In a world bulit on lies, who can you ever trust? A nail-biting thriller introducing DI Annie Parker. For fans of Angela Marsons and Tess Gerritson, Dead and Gone delivers twists at every deliciously unredictable turn.

Paula Smith could have had it all. Hugely successful in her fashion business, she lives the kind of life she could never have imagined. Her world should have been an idyllic one if it weren’t for her husband Danny who is resentful of her success and increasingly prone to alcoholic rages. Paula knows she should leave him but she if she did, he would pick up the phone to the police and her life would come crashing down around her.

Sarah has found the kind of happiness with Martin she never thought possible. He is everything she could have wished for in an man. Caring, sensitive and loving, yet he has a secret that could threaten everything they share. But he is not the only one with a secret….

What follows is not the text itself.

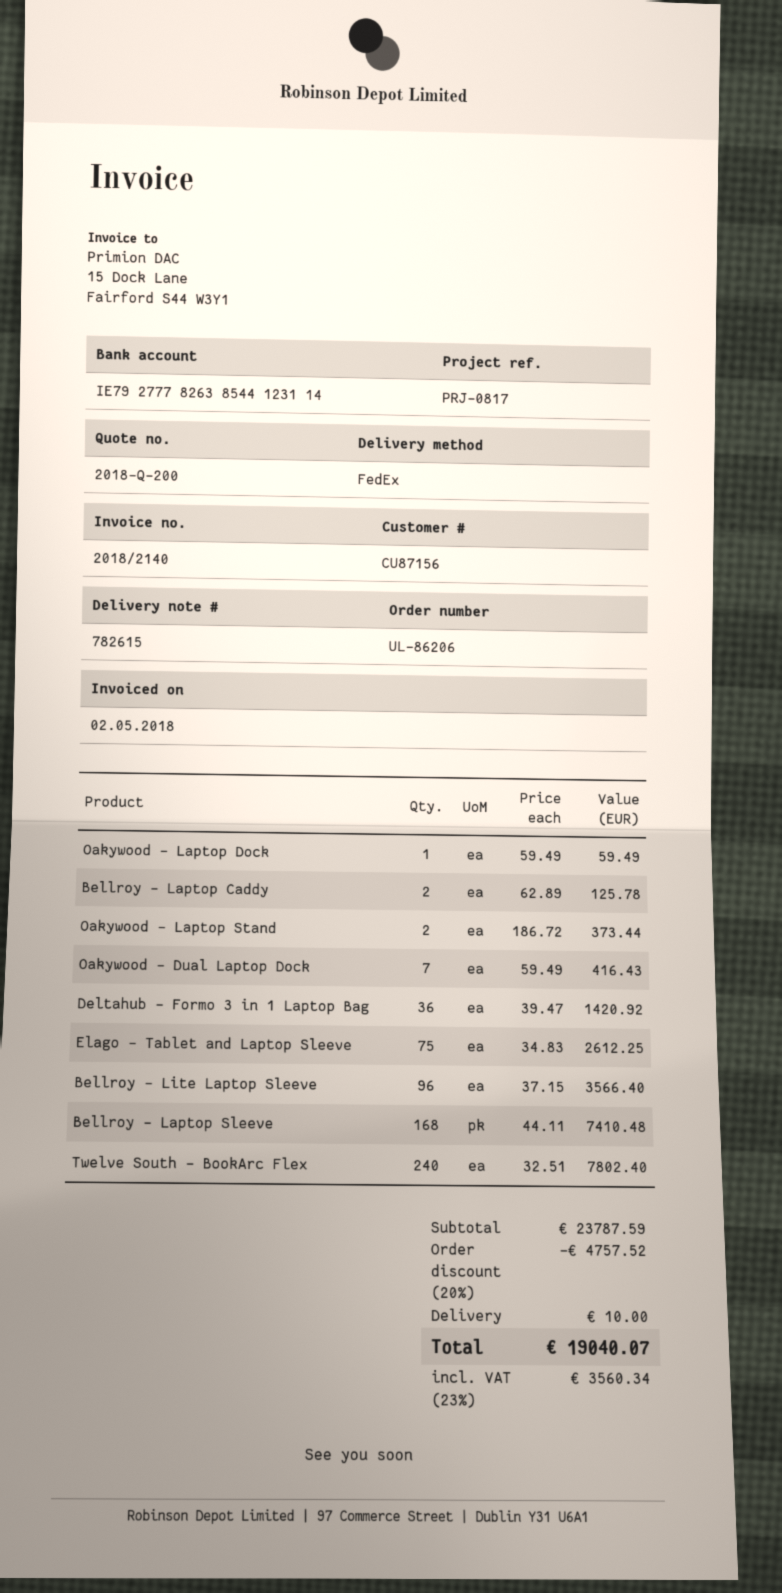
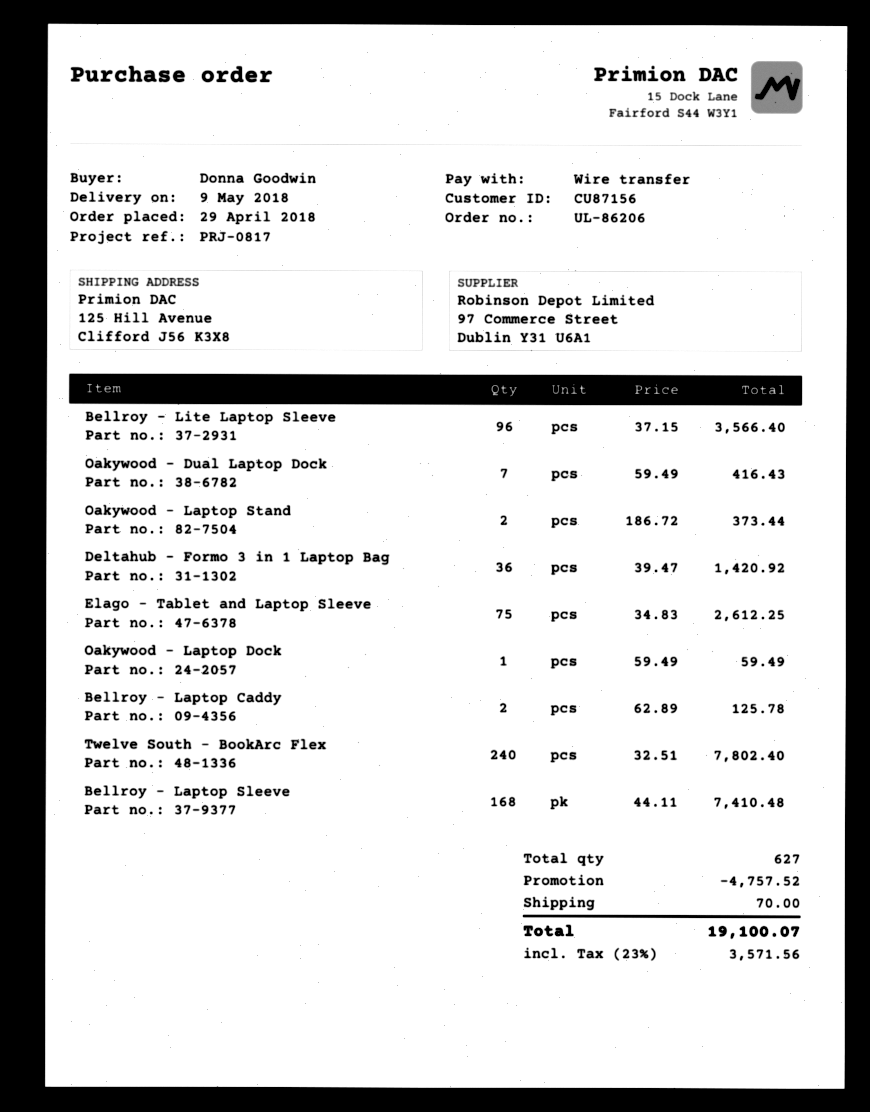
shipping: 10.00 -> 70.00
tax: 23% = 3560.34 -> 23% = 3571.56
total: 19040.07 -> 19100.07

DI Annie Parker, mother, grandmother and widow, has plenty of baggage of her own, but she’s still determined to be the best police officer she can be. When she and her sergeant Nisha Patel hear about a 20-year-old murder that nobody knew about, nothing will stop them from tracking down the killer, even if it brings them up against one of the most dangerous crime families in the country.

Links to buy

Amazon: mybook.to/DeadandGoneMichaels
Kobo: http://bit.ly/2qtnHEX
Google Play: http://bit.ly/2JHQy0l
iBooks: https://apple.co/2qwKOh5

EXTRACT

1
Annie
North Derbyshire
I am so not in the mood for this!
A silver Range Rover has slipped into the parking spot I am reversing into. The last space close enough to the supermarket entrance to avoid a long and slippery trudge over ice and snow.
‘You selfish bastard!’ I shout over my shoulder, as I hit the brakes – and the car horn.
A dark-haired lad in his late teens springs out of the driver’s side of the 4x4. He’s an Adonis. Tall, broad and way beyond handsome. Despite it being minus three, he’s in a skin-tight white T-shirt that shows off muscled arms, bouldered shoulders and a broad chest.
I roll down my window and shout, ‘Hey, I was going in there! You’ve taken my space.’
‘Then you should’ve been quicker, grandma,’ quips Adonis with a cheeky smile. ‘It’s mine now, innit?’
I want to kill him. And that’s despite the fact that I am a grandma. A very proud one – though I do quickly tell people that I’m only forty-four, which I’m sure is exceptionally young to be a grandparent. And secondly, he’s right, the parking place certainly is his. Possession is nine tenths of the law, as I certainly know, given my particular line of work.
So, that should be the end of the matter.
But no bloody way is it going to be.
I get out and stomp towards him.
‘I’d like you to move your vehicle, please. You could see me backing in.’
He laughs in my reddened face. Not a slight snigger. Nor a cynical smirk. Oh no, this is a full-on chuckle.
The 4x4’s passenger door opens. An older man, with sandy hair, eases himself out. ‘What’s going on?’
‘Granny ’ere is ’avin a laugh, i’n’t she?’ He nods in my direction. ‘Wants me to shift the motor coz she says she was ’ere first.’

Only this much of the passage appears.